Barrière is hopeful Wakayama’s RFC process “might be started towards the end of this year, and… replies will have to be by…end of April, May of next year,” stated Mr Strock.
“It will take probably six months for the prefecture to decide on the [partnering] operator, and then it will probably take another year for Tokyo to decide among the different [cities' and prefectures’] offers,” the executive suggested. “Construction can take around three years,” he noted.
“The site [in Wakayama] itself is ready to go. There is no need to have any preparation,” Mr Strock added, referring to Marina City, a 40-hectare (98.8-acre) artificial island within the boundaries of Wakayama prefecture earmarked for the local authority’s plan to host an integrated resort.
Mr Strock said that while his firm would be willing to accept a minority ownership position in the targeted IR project for Wakayama if need be, it would aspire to be the operator of the resort’s facilities.
“We’re comfortable with the minority [position] because I think in a Japanese resort, the economic benefits should stay mainly in Japan, which will imply most of the equity shareholding should belong to Japanese companies or Japanese individuals,” Mr Strock remarked to us.

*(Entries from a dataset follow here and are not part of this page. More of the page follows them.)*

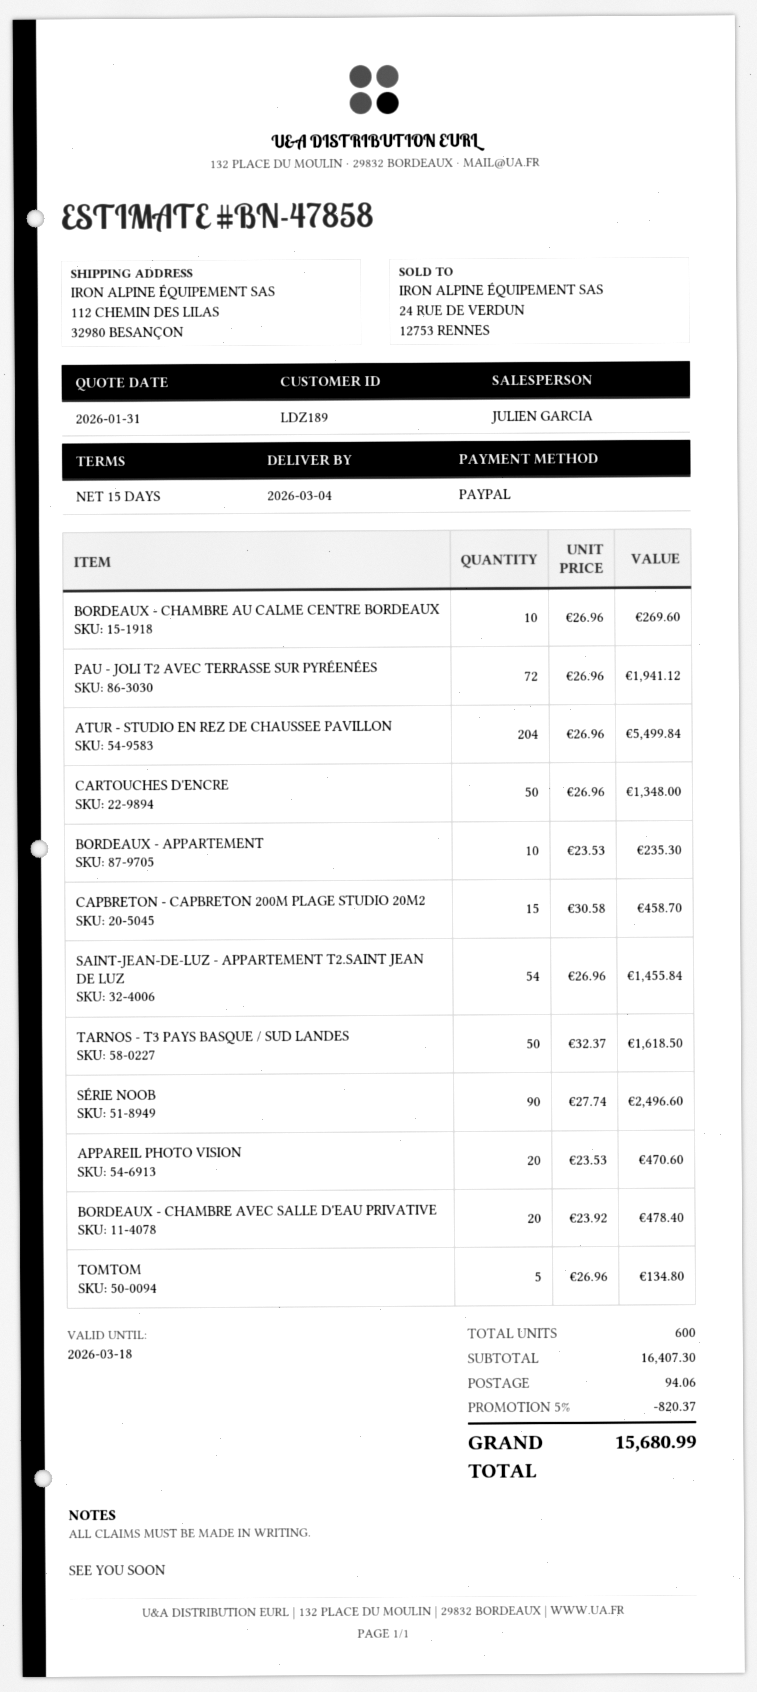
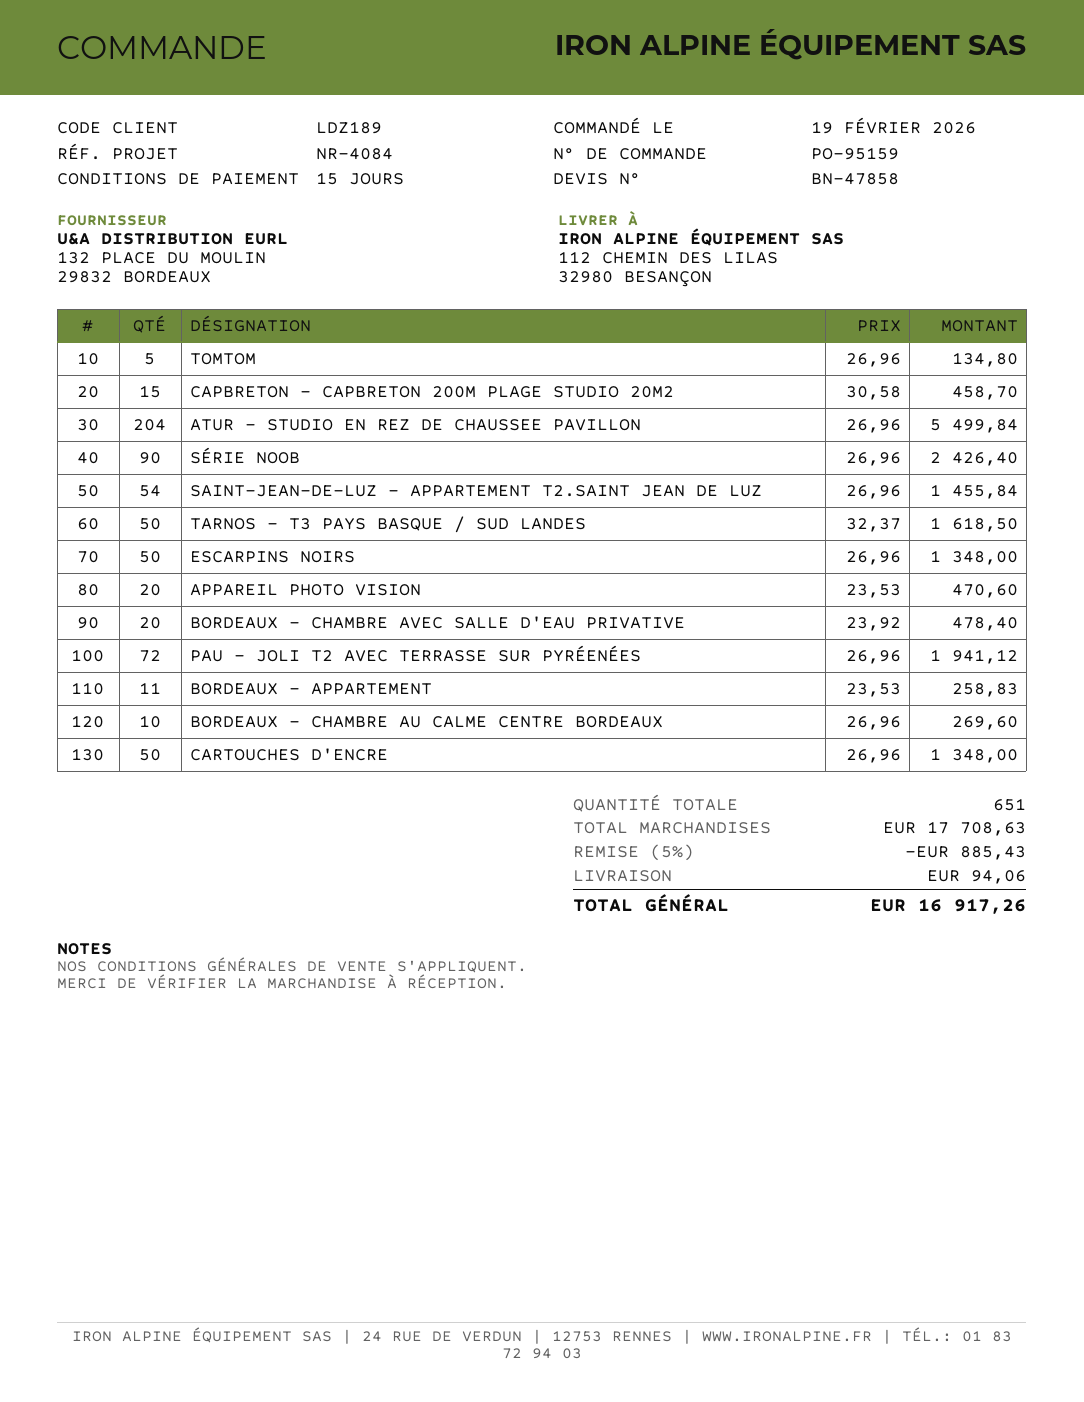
BORDEAUX - APPARTEMENT: 10 x 23.53 = 235.30 -> 11 x 23.53 = 258.83
SÉRIE NOOB: 90 x 27.74 = 2496.60 -> 90 x 26.96 = 2426.40
ESCARPINS NOIRS: none -> 50 x 26.96 = 1348.00
total quantity: 600 -> 651
subtotal: 16407.30 -> 17708.63
discount: 5% = 820.37 -> 5% = 885.43
total: 15680.99 -> 16917.26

“But inside a consortium, we would like to be the operator of the [IR] facilities… We not only want to have financial partners, we also want to have partners that can actually bring something else: they can assist with MICE, assist with conference facilities, assist with leisure facilities, real estate, construction,” stated Mr Strock, referring initially to meetings, incentives, conferences and exhibitions business. That is a key component of the Japanese government’s requirements for the country’s IRs.
“These are the parts that the group would like to have Japanese partners to have an active role in,” the French group’s executive added.
Barrière envisions a Wakayama casino resort that blends Japanese cultural elements with the French firm’s expertise in gambling and hospitality business. Aside from its casinos, the brand runs luxury hotels in France and Morocco, as well as golf courses and restaurants.
“You’ll have the essentially Japanese elements but with Barrière having a bit of oversight on the choice of materials [for the build of the casino resort]…where Barrière will be bringing is perhaps its own dining aspects and certain gambling aspects,” Mr Strock told us of his firm’s goal for a Wakayama IR.
The gaming venue inside the IR would be focused on the mass market, Mr Strock said.
“I think it’s pretty much mass market for most of it,” the French firm’s executive stated. “There’ll be boutique elements inside it… but it doesn’t have to be one for the extremely rich to come in. It’s a casino for everyone,” Mr Strock remarked to us.
The Barrière executive said the fact the firm did not currently have operations in Asia should not be a disadvantage when competing for an IR licence Japan. “Because we will be having Japanese partners; they will be bringing in the knowledge of the local market that we don’t have. A lot of the skills they already have in Japan: what they don’t have is the gambling aspect,” said Mr Strock, noting firm’s experience in operating luxury hotels was one of its key competitive strengths.